──────── Raw data

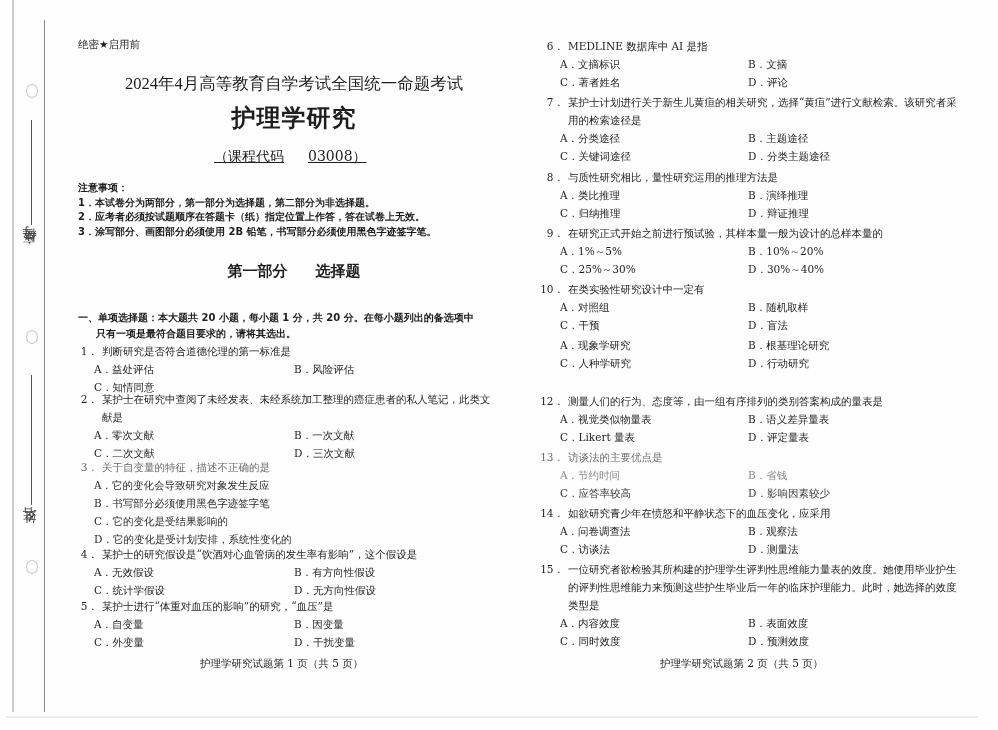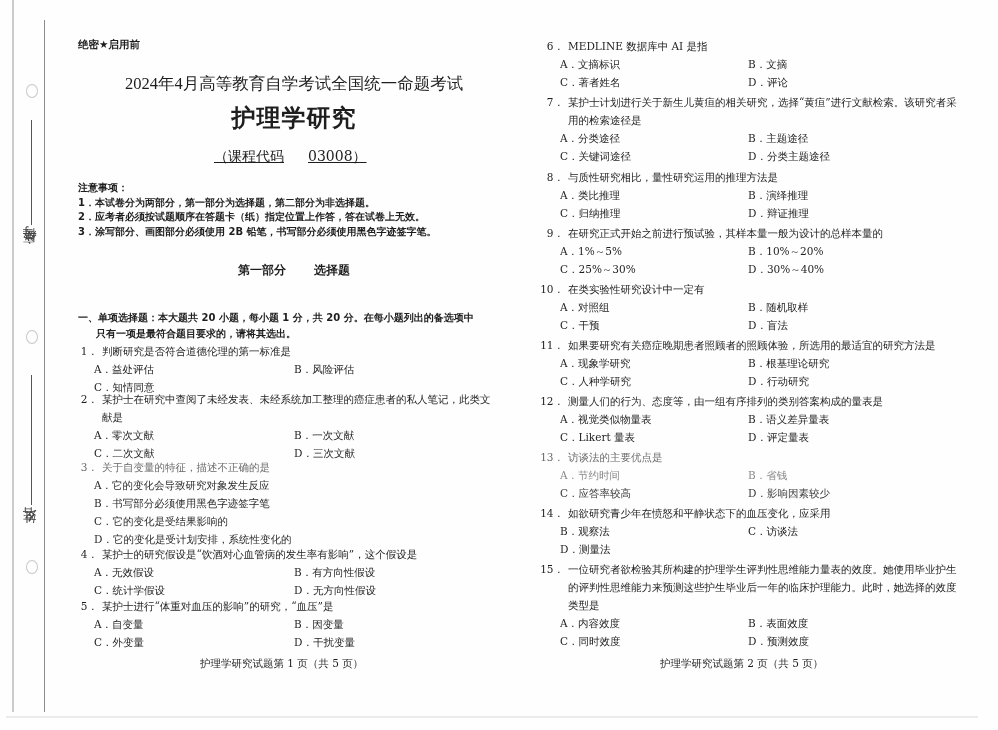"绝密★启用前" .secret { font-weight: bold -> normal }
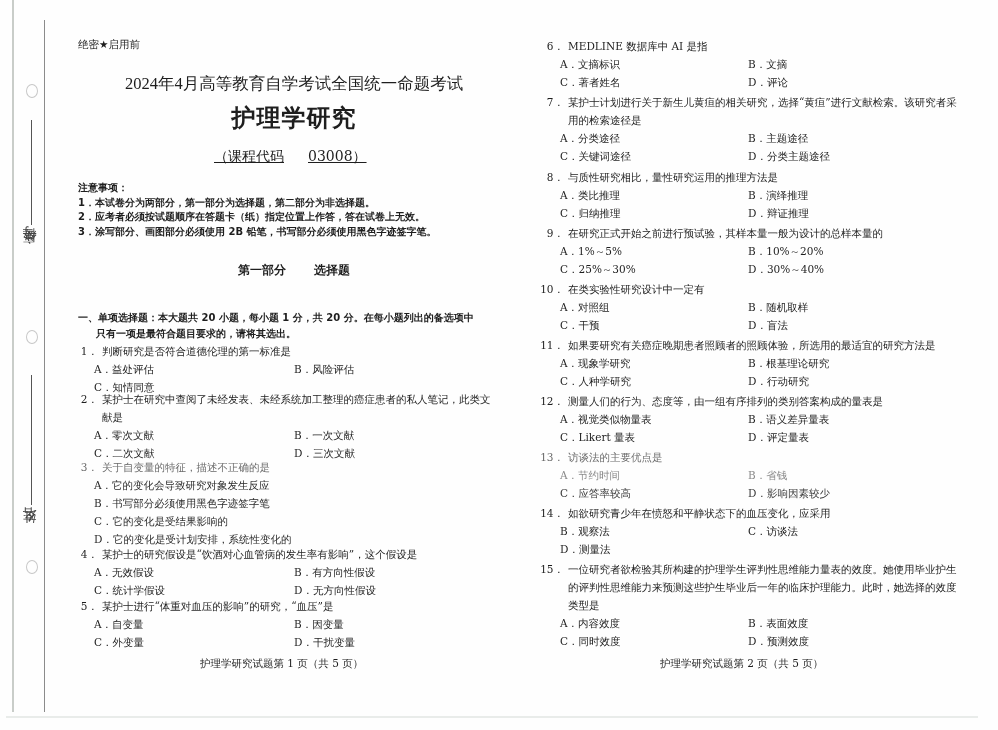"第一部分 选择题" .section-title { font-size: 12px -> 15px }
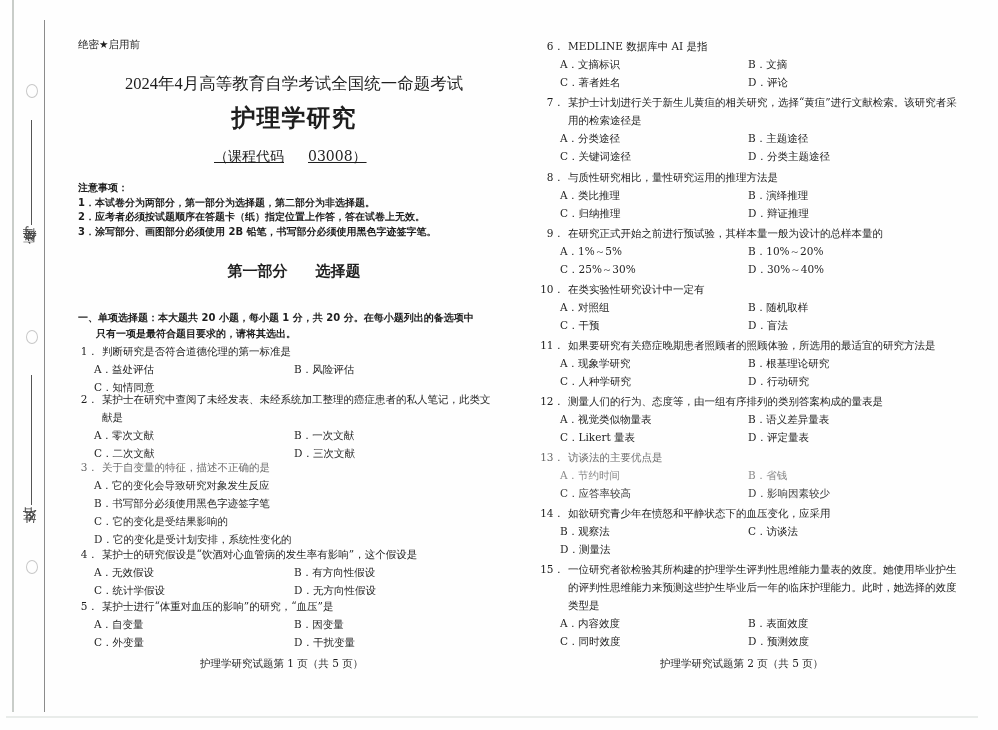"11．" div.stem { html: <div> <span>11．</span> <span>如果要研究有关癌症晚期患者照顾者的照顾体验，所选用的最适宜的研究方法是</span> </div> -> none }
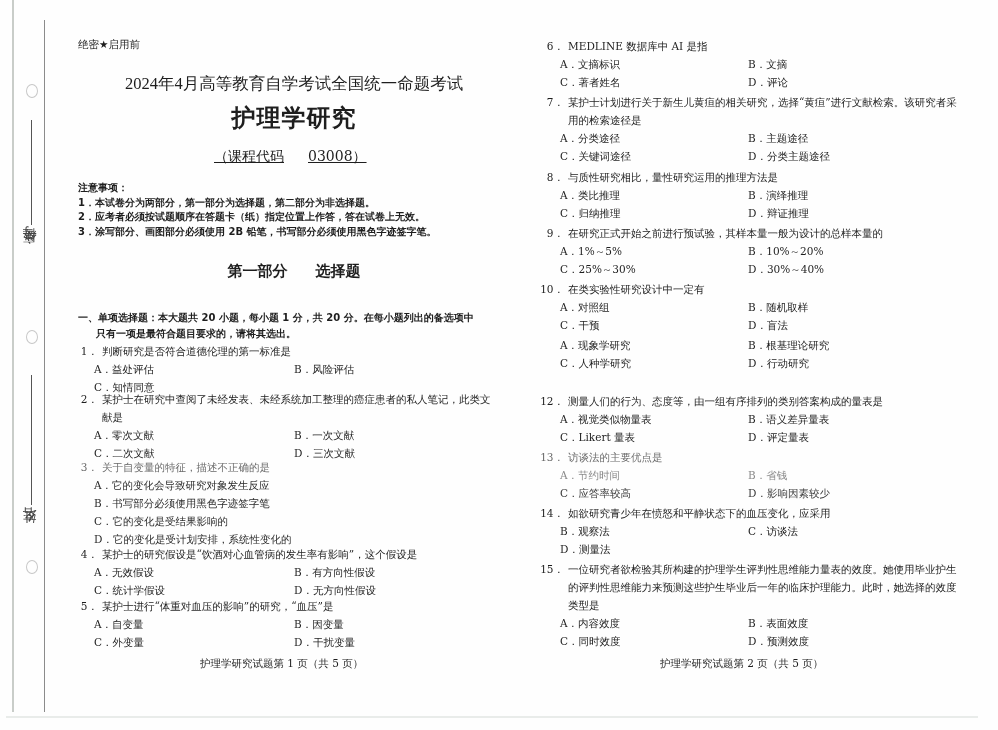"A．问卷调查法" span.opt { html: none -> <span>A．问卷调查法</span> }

────────────────
──────── Raw data

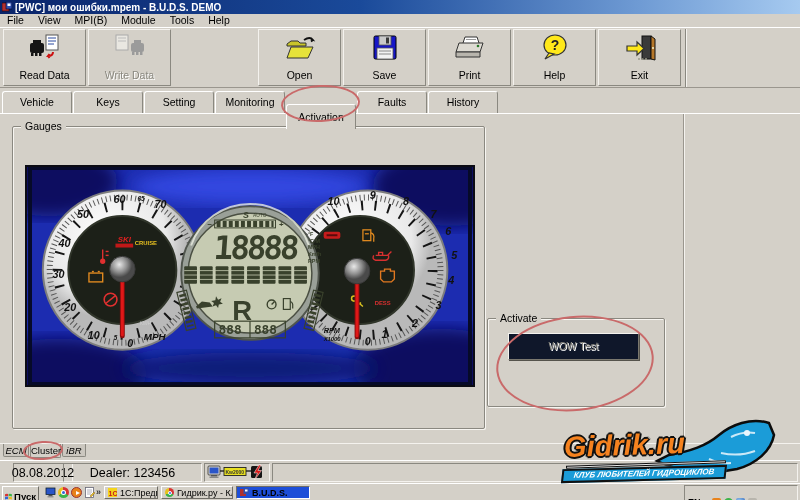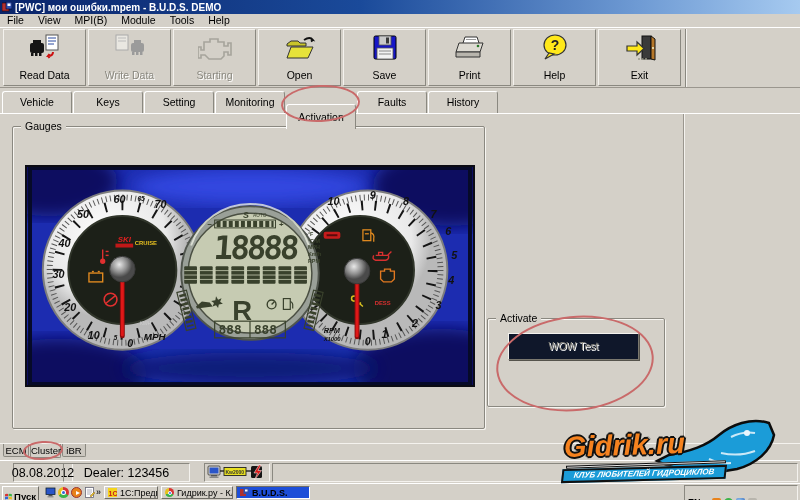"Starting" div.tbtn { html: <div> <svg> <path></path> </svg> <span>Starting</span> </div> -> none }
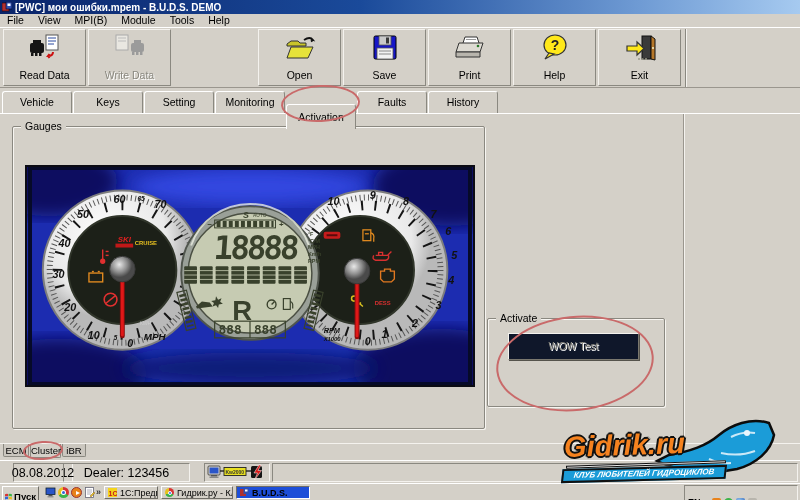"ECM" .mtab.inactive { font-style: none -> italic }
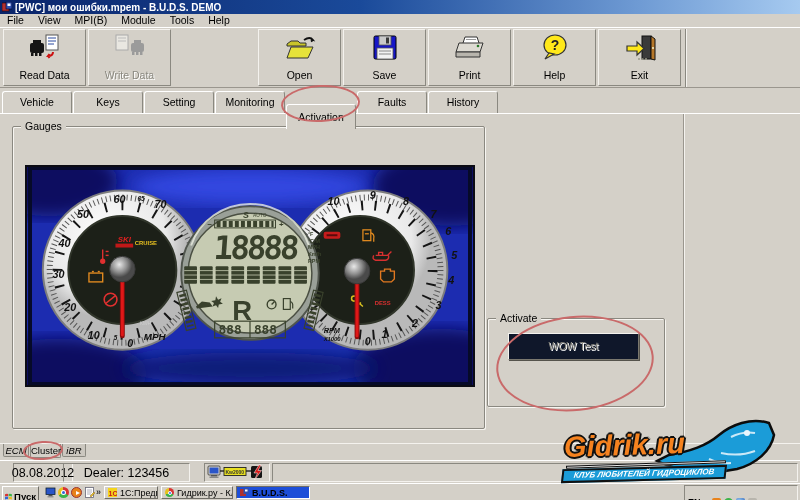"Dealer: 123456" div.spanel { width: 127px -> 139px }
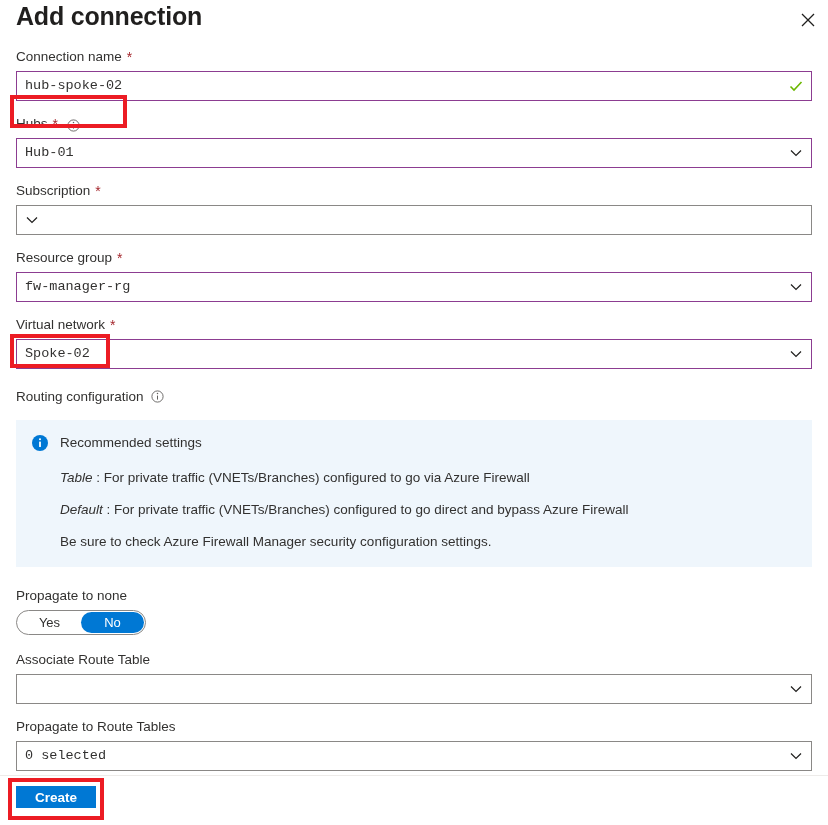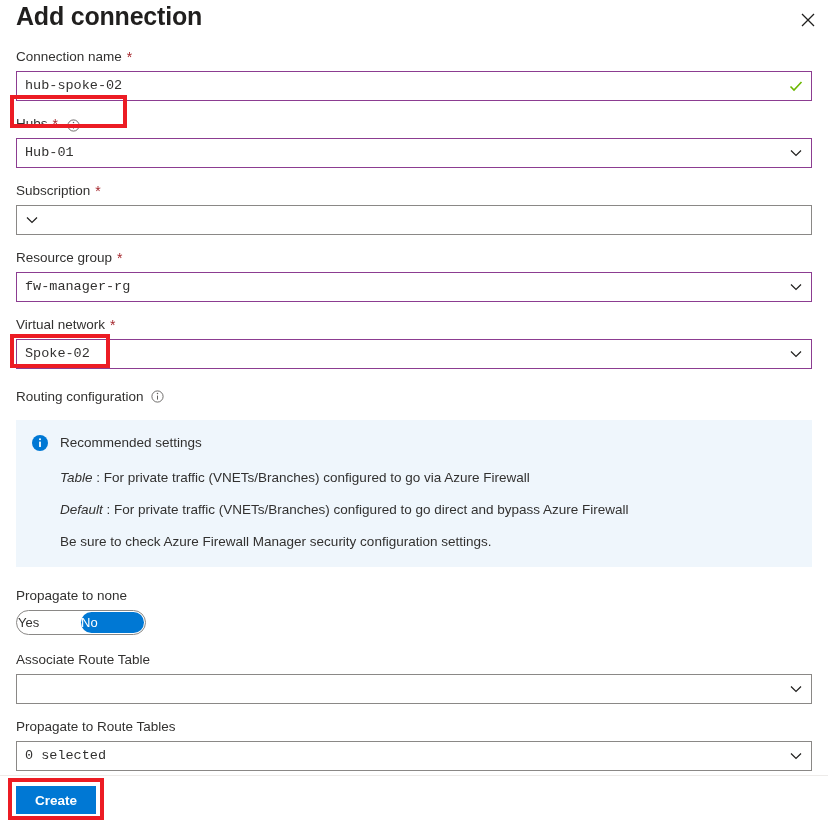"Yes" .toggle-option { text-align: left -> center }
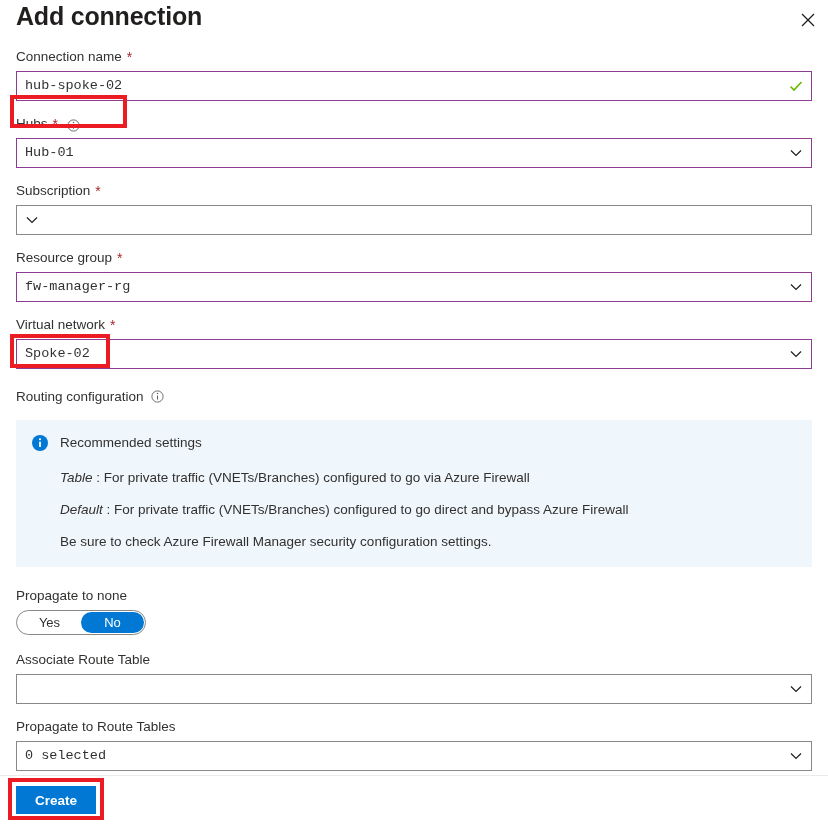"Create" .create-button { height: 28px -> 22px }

────────────────
──────── Raw data

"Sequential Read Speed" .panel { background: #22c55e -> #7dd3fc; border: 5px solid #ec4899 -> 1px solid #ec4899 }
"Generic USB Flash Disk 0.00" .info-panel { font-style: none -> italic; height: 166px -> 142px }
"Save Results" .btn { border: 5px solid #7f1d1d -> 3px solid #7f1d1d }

────────────────

**Your assignment**
Output exactly the lines above, from the line with "font-weight: bold ->" to the line with "html: none ->", both included; skip the pictures.

**Result**
"绝密★启用前" .secret { font-weight: bold -> normal }
"第一部分 选择题" .section-title { font-size: 12px -> 15px }
"11．" div.stem { html: <div> <span>11．</span> <span>如果要研究有关癌症晚期患者照顾者的照顾体验，所选用的最适宜的研究方法是</span> </div> -> none }
"A．问卷调查法" span.opt { html: none -> <span>A．问卷调查法</span> }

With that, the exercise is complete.